Tuesday, November 10, 2009

The measure of our creation...

Yesterday I was playing with my niece and nephew on my sister's outdoor swing set. I took a picture of us all playing with my phone and sent it to a friend. He was at work, and texted back how envious he was of my freedom to play with children while he was stuck in an office. I returned the text saying that there were plenty of benefits of being a "workin' man". My list was long, and it seemed that I was envious of his opportunity to reach concrete goals and leave the office at the end of the day while he was envious of my freedom to meander through the day playing and being with the children.

It occurred to me then that we have different roles in life. Different expectations. Different "measures of creation."

Is he fulfilling his?

If I were to be a stay-at-home mom when I have my own children would I fulfill mine?

How does he know what the measure of his creation is? How in the world do I know what mine is?

I have so many interests. So many talents. I've never been satisfied with just one thing. At this point I'm at a crossroads in life of trying to figure out what I do want to pursue and where and with whom, and I find my options overwhelming. I could do anything. I could go anywhere. If only it had been my lifelong dream to be a stay-at-home mother... It's something I am beginning to appreciate and see the benefits of, but my passion? Satisfying? I don't know.

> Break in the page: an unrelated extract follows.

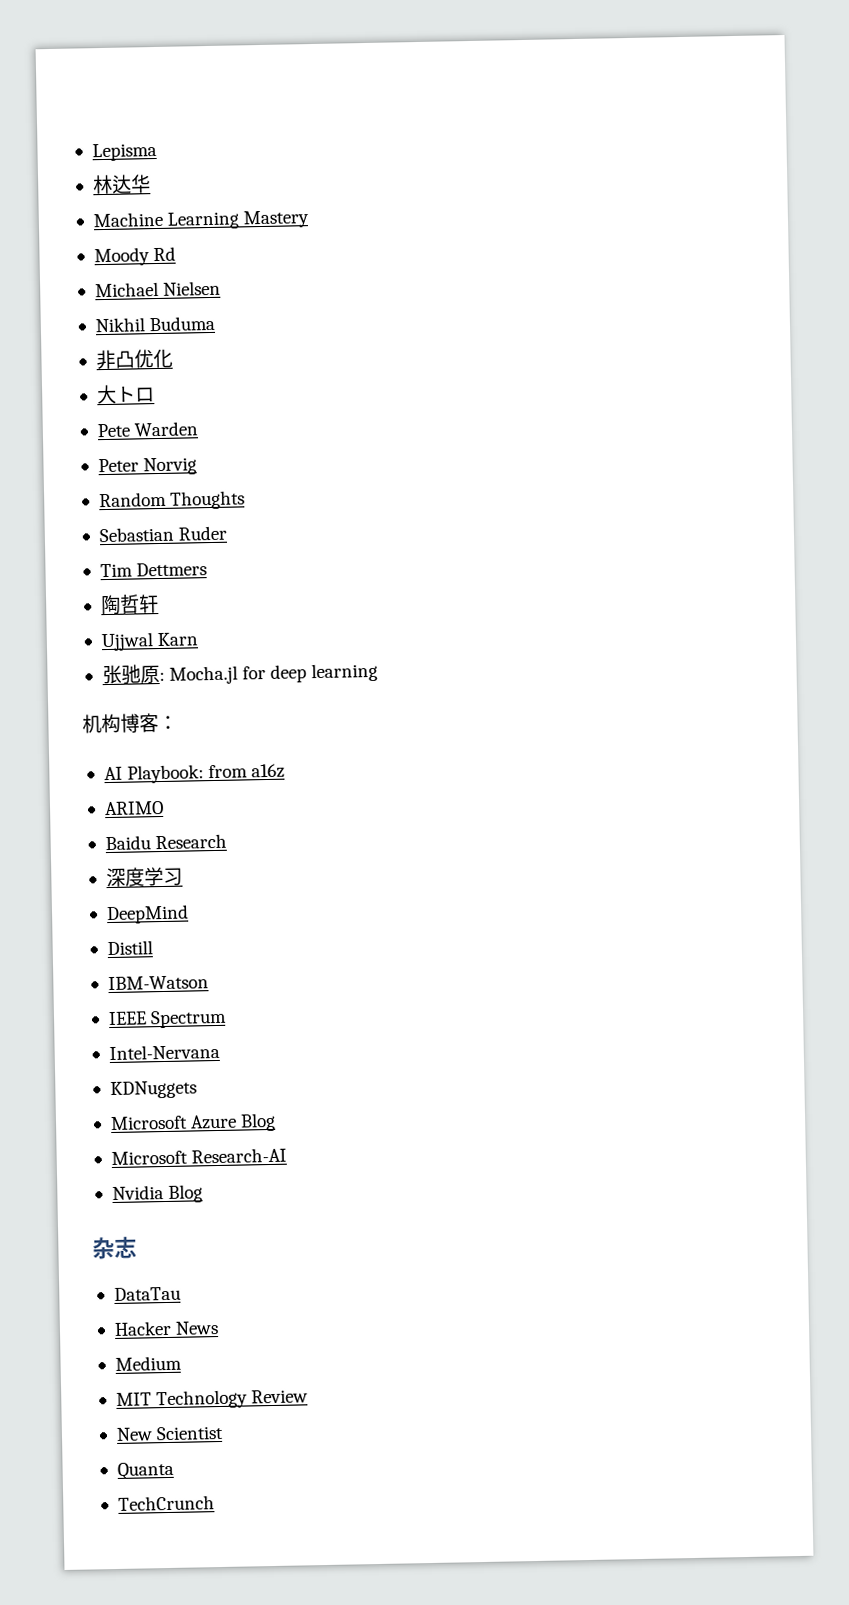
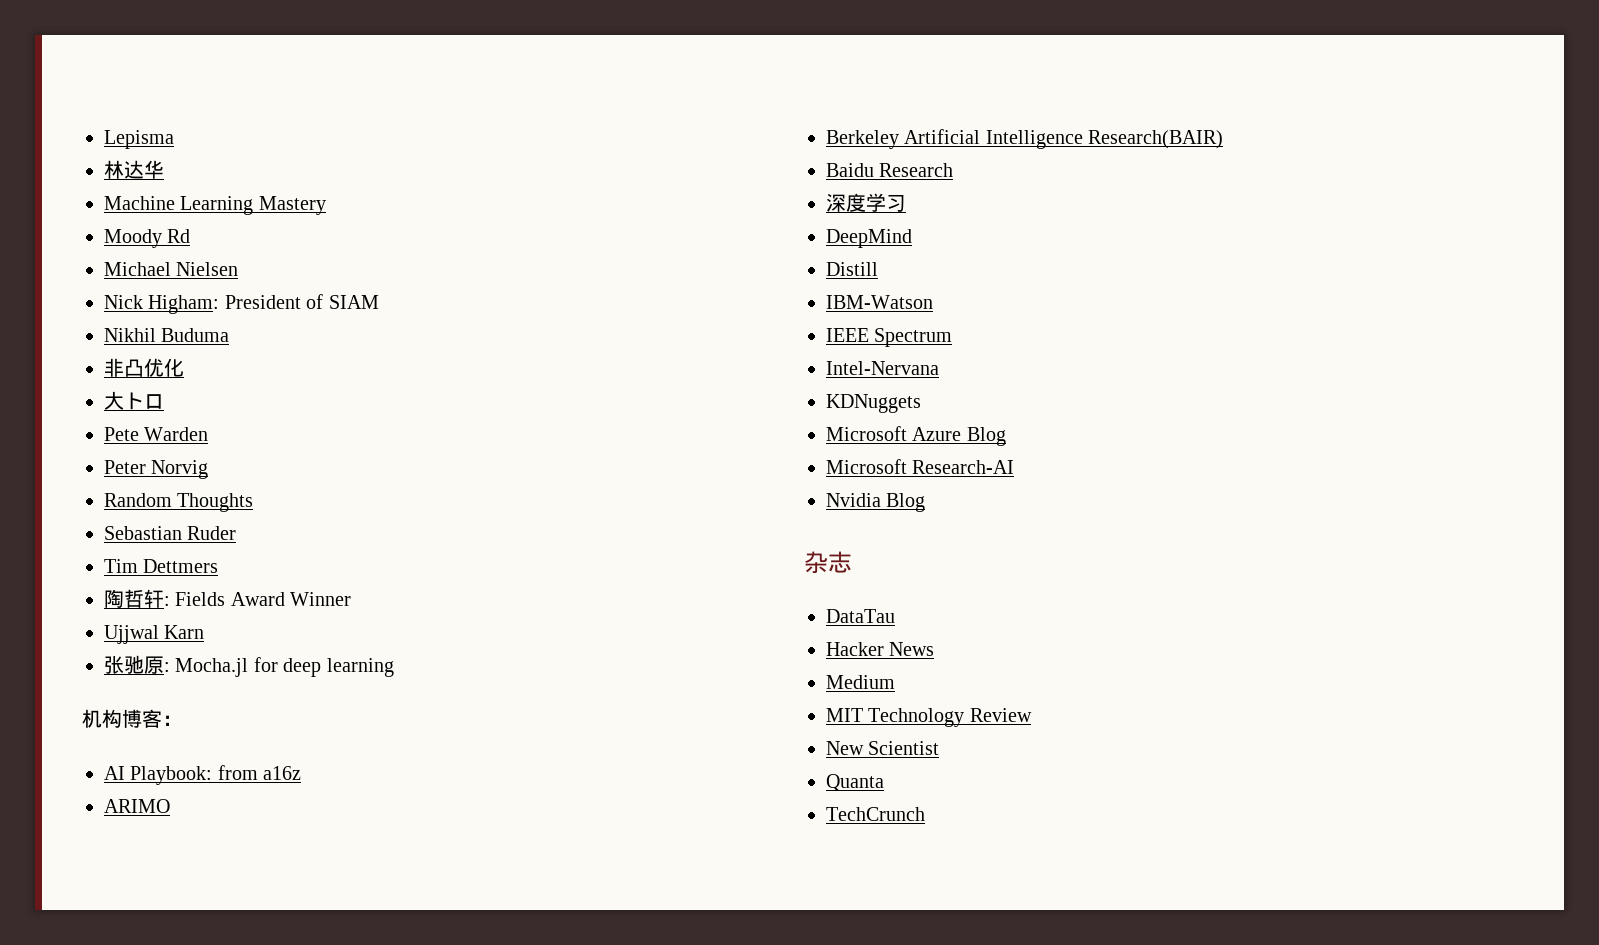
(222, 288) none -> [104,294,379,314] // Nick Higham: President of SIAM
(159, 604) none -> [164,592,352,606] : Fields Award Winner
(164, 808) none -> [826,129,1224,149] // Berkeley Artificial Intelligence Research(BAIR)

Will I let down my Heavenly Father if I settle for one role in life over another? What if I've misunderstood my purpose? Or my Earthly mother... She has such high hopes for me. She is so proud of what I've accomplished so far in my life. Will I disappoint her? Would she ever feel that the time, money, tears, resources, hugs, and hopes were for nothing if I chose one path over another?

How would I feel if my future children felt this way?

Is it our ultimate purpose in life to just... be happy?

"Adam fell that men might be, and men are that they might have joy." -- 2 Nephi 2: 25

Ugh. This time of life is so exciting. Don't you just love being a twentysomething?

I would LOVE some opinions.... What do YOU think about 'fulfilling the measure of our creation' ???